Yes, just as their marketing strategies differ, the content marketing approach will differ as well. We find that smaller companies and start-ups actually have an easier time getting into content marketing because they can move faster and they have less corporate politics to work through. On the other hand, larger companies typically have faster success with content marketing because they can devote more resources to it and even make acquisitions.

In either case, the key is to first figure out how big a part content marketing will have in the overall integrated marketing strategy. Then, the critical factor is to invest appropriately. The biggest failure we see in larger businesses is that they invest too little, thinking they need to move quickly. And, the biggest mistake in small businesses is that they believe that they can “build it and they will come.” They hope that they can rely on search engine optimization or word of mouth to build traffic to their new platform. They need to think about promoting themselves more.



With companies making investments in content marketing, traditional marketing channels such as television, newspapers and magazines - the so-called old media - are facing challenges. The New York Times, Washington Post and Wall Street Journal have thrown their hats into the native advertising market. How would you evaluate such a response?

They are facing the same thing that all marketing leaders are facing, which is a disrupted media space. For some companies like The New York Times and the Washington Post, it has been a new renaissance of value. And, for others they have really struggled. Traditional media has an amazing opportunity to align around the value of brand trust. They have to create platforms that engage, retain and grow their most prized asset ? the trust of their audience. So, those traditional media companies that can innovate in that space, like the New York Times, will see entirely new business models such as native advertising, and consulting and agency services through their T-Brand Studio. Others, like Dennis Publishing - a media company focused on the automotive space in the United Kingdom - are actually getting into selling products. Dennis Publishing has acquired automotive dealerships and is now selling cars.

So, interestingly these media companies are in a period of transformation just like product companies. There is no difference any longer between media companies and product companies - we are all audience companies.

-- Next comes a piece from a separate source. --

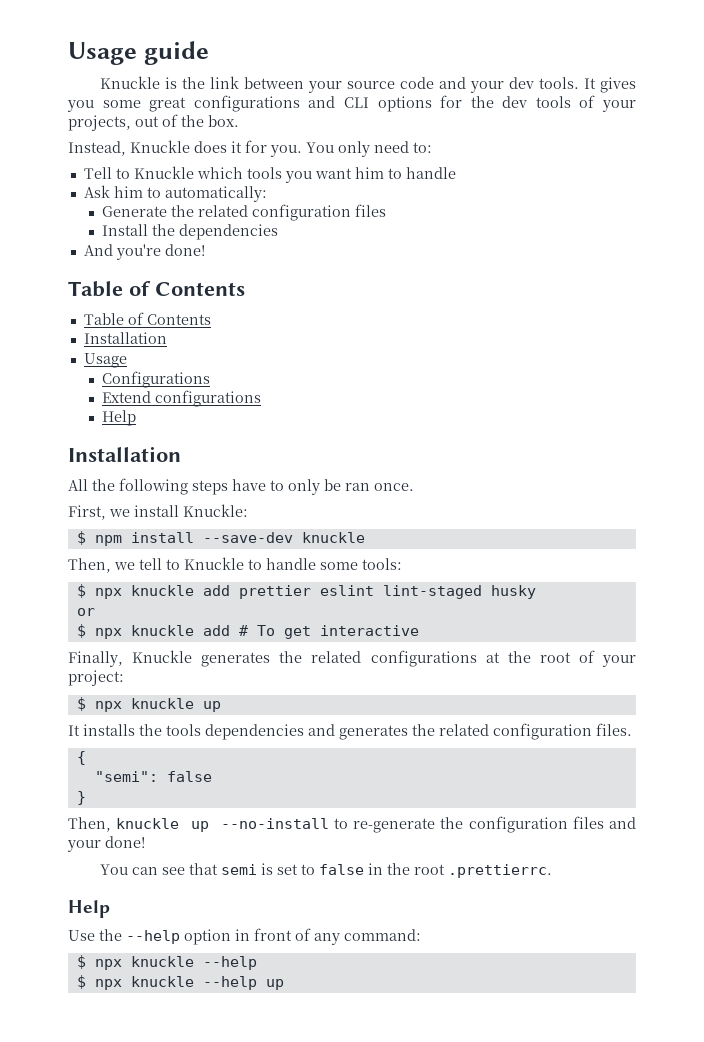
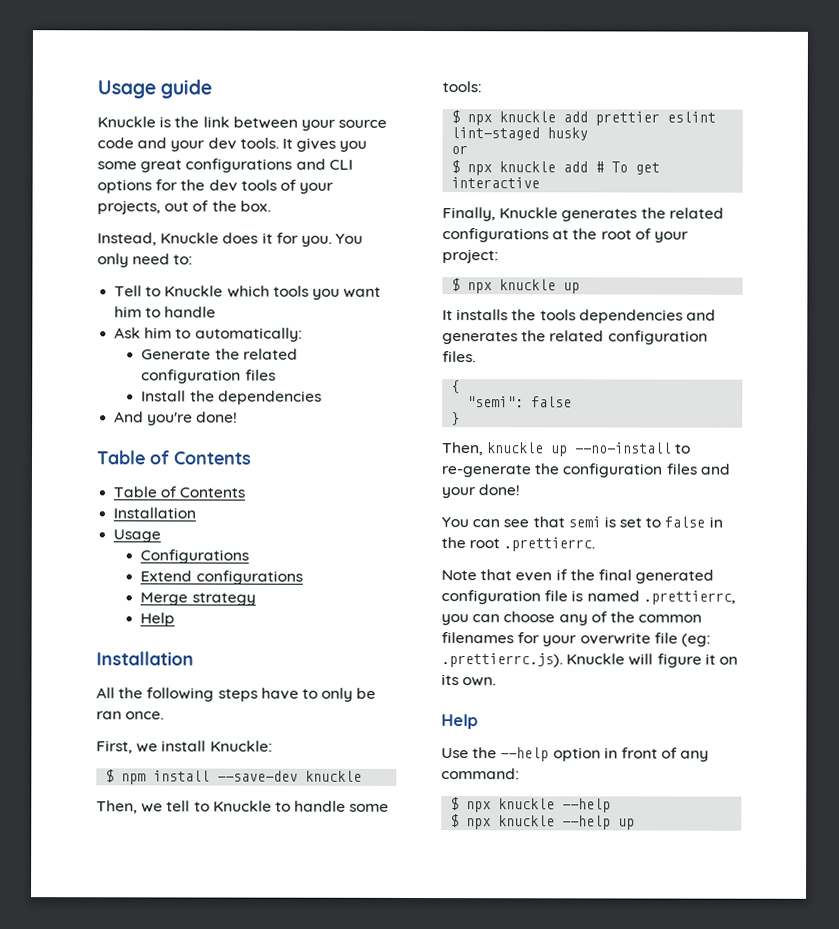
(262, 398) none -> [140,592,256,606] // Merge strategy
(553, 871) none -> [441,569,715,584] [441,590,736,605] [441,611,703,626] [441,632,711,647] [441,653,738,668] [441,674,497,687] // Note that even if the final generated configuration file is named .prettierrc, you can choose any of the common filenames for your overwrite file (eg: .prettierrc.js). Knuckle will figure it on its own.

Marketing is very sensitive to change. What will be the next big thing, the next theme or agenda, that will take over the marketing industry after content marketing?

It is very hard to predict the future. But I believe if we look at the trends of marketing, we are looking to a practice where creating valuable experiences across all areas of business is the future. I see many innovative businesses - many of them coming from Korea and other parts of Asia - that are creating multiple platforms of value through content, digital and offline experiences.

Companies like Viva Republica, KSV and ZigZag are disrupting traditional spaces of finance, entertainment and ecommerce. These are companies that will increasingly compete by creating integrated experiences that look more like products than they do traditional advertising. So, it may be the case that marketing transforms to a much more experience-focused department and is measured more like new products are measured.